Filter the lines below, keeping each one that holds "margin".

* _Excerpts from a dataset_
■ ■ ■

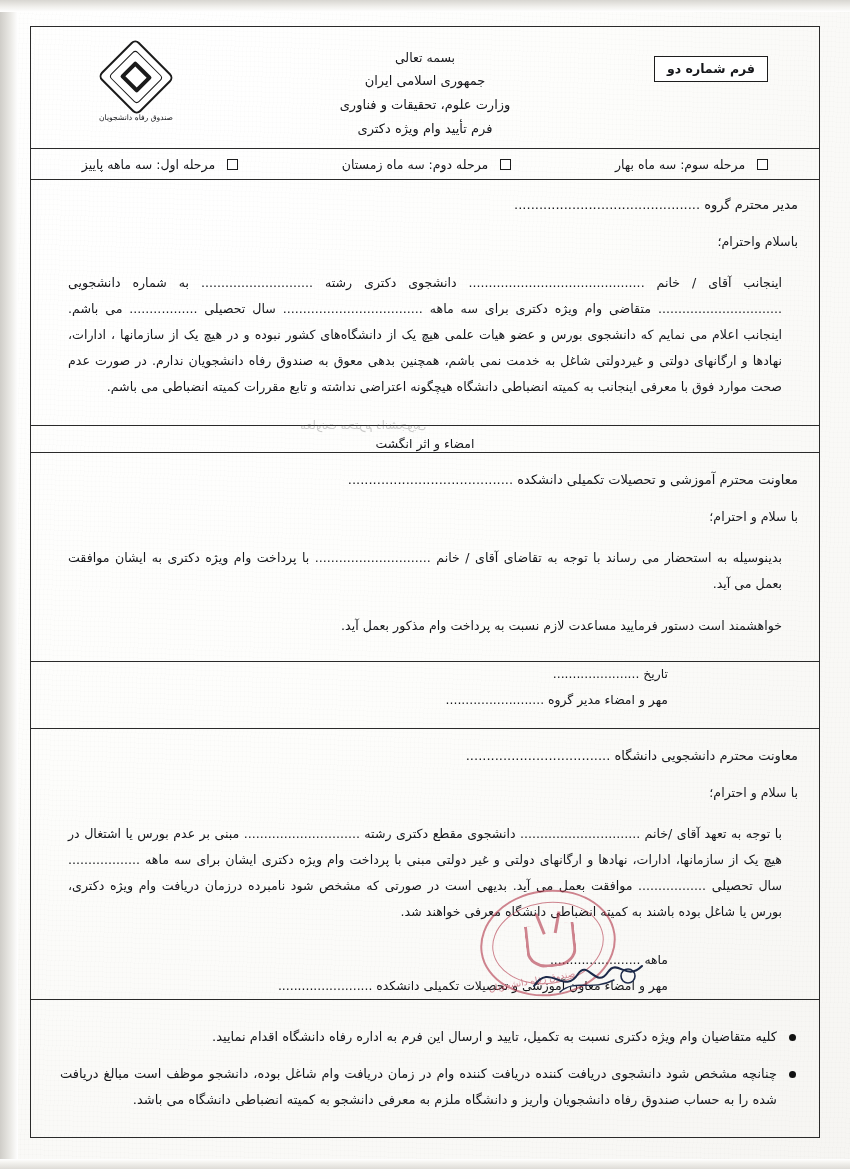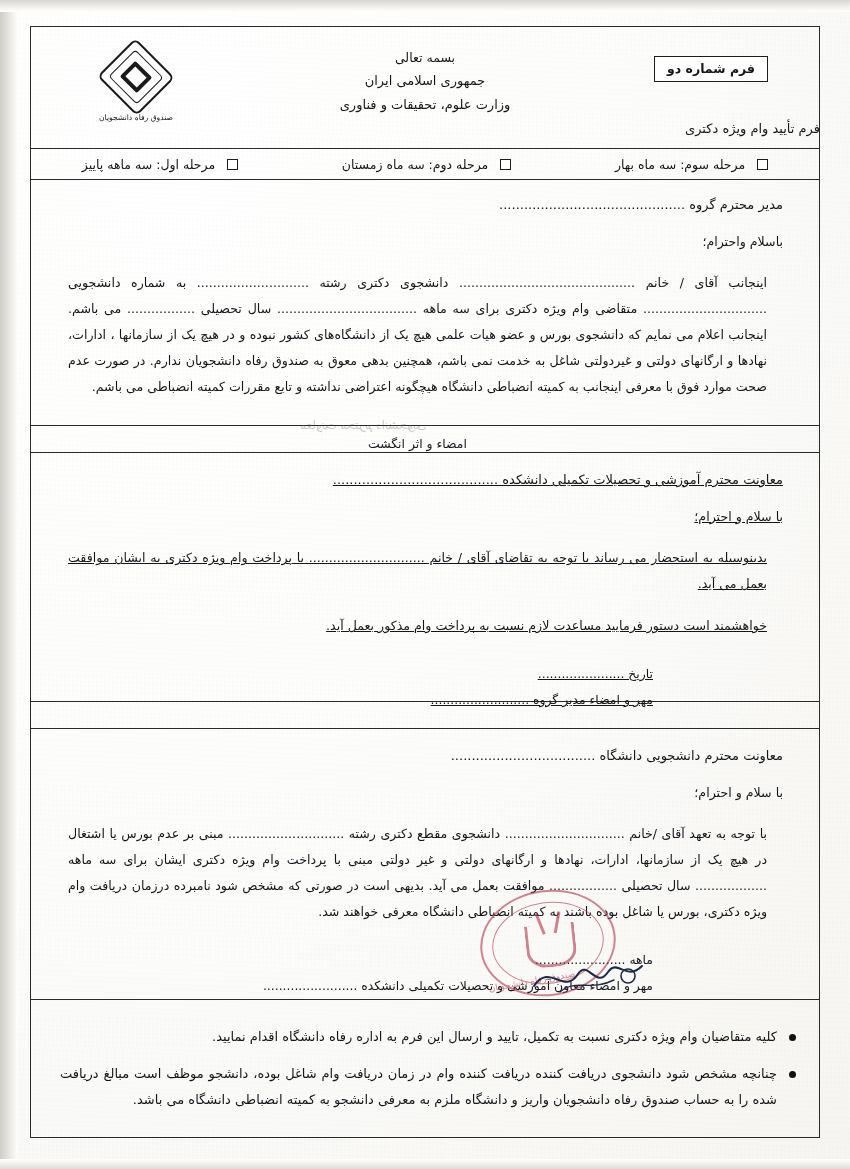--- a/index.html
+++ b/index.html
@@ -78,21 +78,21 @@
   }
   .center-head {
     position: absolute;
     left: 0; right: 0;
     top: 12px;
     text-align: center;
     line-height: 1.85;
     font-size: 13px;
   }
   .center-head .l1 { font-size: 12.5px; }
-  .center-head .l4 { font-size: 13px; text-align: right; }
+  .center-head .l4 { font-size: 13px; }
   .logo {
     position: absolute;
     left: 60px;
     top: 16px;
     width: 92px;
     text-align: center;
   }
   .logo .emblem {
     width: 52px;
     height: 50px;
@@ -153,27 +153,27 @@
   }
 
   
   .section {
     position: absolute;
     left: 30px;
     width: 790px;
     box-sizing: border-box;
     border-top: 1.4px solid #2a2a2a;
     border-bottom: 1.4px solid #2a2a2a;
-    padding: 14px 37px 12px 22px;
+    padding: 14px 22px 12px 22px;
     font-size: 12.6px;
     line-height: 2.05;
     text-align: justify;
   }
   .sec1 { top: 178px; height: 248px; border-top: none; }
-  .sec2 { top: 452px; height: 250px; text-decoration: underline; }
+  .sec2 { top: 452px; height: 210px; }
   .sec3 { top: 728px; height: 272px; }
 
   .addressee { font-size: 13px; margin-bottom: 10px; }
   .salam { font-size: 12.6px; margin: 2px 0 6px 0; }
   .body-par { margin: 16px; }
   .sign-line {
     margin-top: 31px;
     text-align: center;
     font-size: 12.4px;
   }

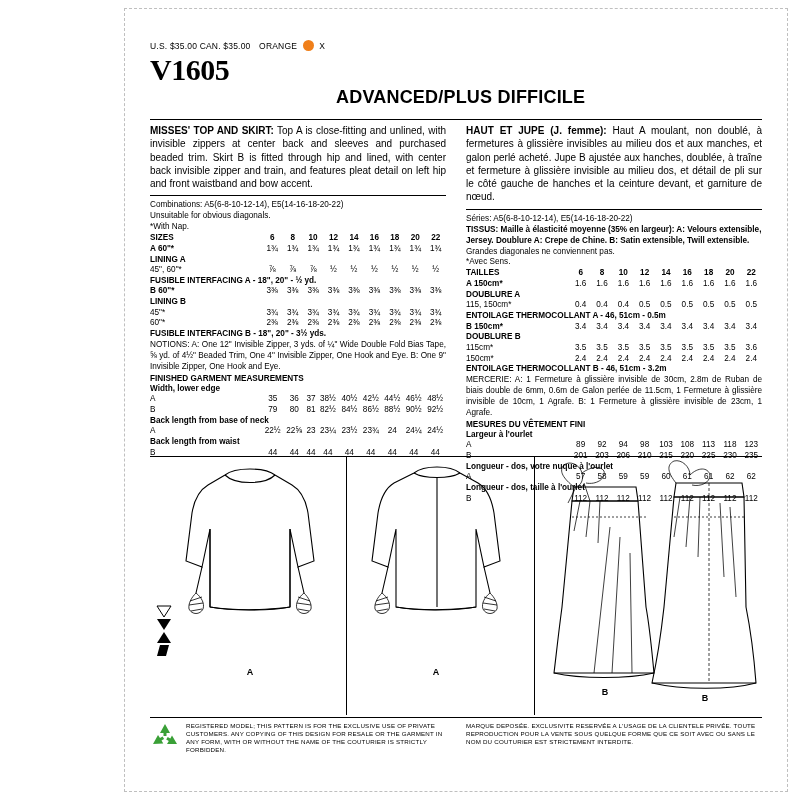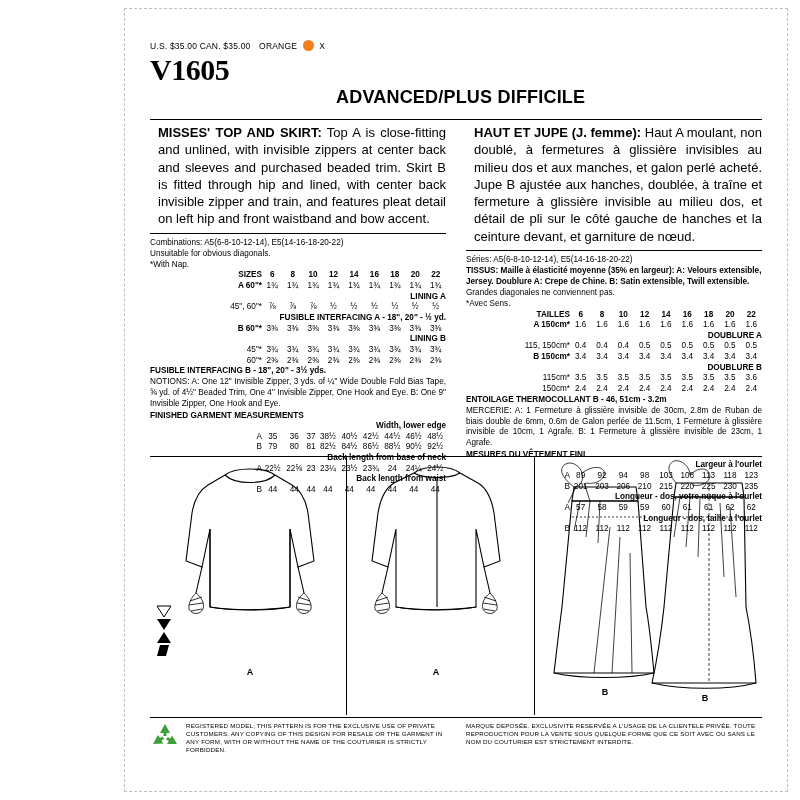--- a/index.html
+++ b/index.html
@@ -10,28 +10,28 @@
   
   .price-line{font-size:8.5px;letter-spacing:.2px;font-weight:normal;}
   .price-line .orange-dot{display:inline-block;width:11px;height:11px;border-radius:50%;background:#f07f1a;vertical-align:-2px;margin:0 3px;}
   .pattern-no{font-family:"Liberation Serif",serif;font-size:30px;font-weight:bold;letter-spacing:-.5px;line-height:1;margin-top:4px;}
   .diff{position:absolute;left:186px;top:47px;font-size:18px;font-weight:bold;letter-spacing:.2px;}
   .hdr-rule{position:absolute;left:0;top:79px;width:612px;border-top:1px solid #000;}
   
   .cols{position:absolute;left:0;top:84px;width:612px;}
   .colL{position:absolute;left:0;top:0;width:296px;}
   .colR{position:absolute;left:316px;top:0;width:296px;}
-  .desc{font-size:13px;line-height:1.33;text-align:justify;margin-left:8px;}
+  .desc{font-size:10px;line-height:1.33;text-align:justify;}
   .desc b{font-weight:bold;}
   .rule{border-top:1px solid #000;margin:5px 0 4px 0;}
   .blk{font-size:8.2px;line-height:1.33;}
   
   table.sz{border-collapse:collapse;font-size:8.2px;width:100%;margin:0;}
   table.sz td{padding:0 0 0 0;line-height:1.3;white-space:nowrap;}
-  table.sz td.lbl{text-align:right;margin-top:20px;}
+  table.sz td.lbl{text-align:left;margin-top:20px;}
   table.sz td.n{text-align:center;}
   .bld{font-weight:bold;}
   .secthead{font-size:8.2px;font-weight:bold;line-height:1.35;}
   
   .illus{position:absolute;left:0;top:416px;width:612px;height:260px;border-top:1px solid #000;border-bottom:1px solid #000;}
   .viewcol{position:absolute;top:0;height:258px;}
   .vdiv{position:absolute;top:0;width:0;height:258px;border-left:1px solid #000;}
   .viewlabel{font-size:9px;font-weight:bold;text-align:center;}
   .tri-stack{position:absolute;left:6px;top:148px;width:20px;}
   
@@ -271,20 +271,23 @@
                 <td class="n">0.4</td>
                 <td class="n">0.4</td>
                 <td class="n">0.5</td>
                 <td class="n">0.5</td>
                 <td class="n">0.5</td>
                 <td class="n">0.5</td>
                 <td class="n">0.5</td>
                 <td class="n">0.5</td>
               </tr>
           <tr>
+                <td class="lbl bld" colspan="10">ENTOILAGE THERMOCOLLANT A - 46, 51cm - 0.5m</td>
+              </tr>
+          <tr>
                 <td class="lbl bld">B 150cm*</td>
             <td class="n">3.4</td>
                 <td class="n">3.4</td>
                 <td class="n">3.4</td>
                 <td class="n">3.4</td>
                 <td class="n">3.4</td>
                 <td class="n">3.4</td>
                 <td class="n">3.4</td>
                 <td class="n">3.4</td>
                 <td class="n">3.4</td>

■ ■ ■

* _ANSWER BOX_
   .addressee { font-size: 13px; margin-bottom: 10px; }
   .salam { font-size: 12.6px; margin: 2px 0 6px 0; }
   .body-par { margin: 16px; }
     margin-top: 31px;
   .price-line .orange-dot{display:inline-block;width:11px;height:11px;border-radius:50%;background:#f07f1a;vertical-align:-2px;margin:0 3px;}
   .pattern-no{font-family:"Liberation Serif",serif;font-size:30px;font-weight:bold;letter-spacing:-.5px;line-height:1;margin-top:4px;}
-  .desc{font-size:13px;line-height:1.33;text-align:justify;margin-left:8px;}
   .rule{border-top:1px solid #000;margin:5px 0 4px 0;}
   table.sz{border-collapse:collapse;font-size:8.2px;width:100%;margin:0;}
-  table.sz td.lbl{text-align:right;margin-top:20px;}
+  table.sz td.lbl{text-align:left;margin-top:20px;}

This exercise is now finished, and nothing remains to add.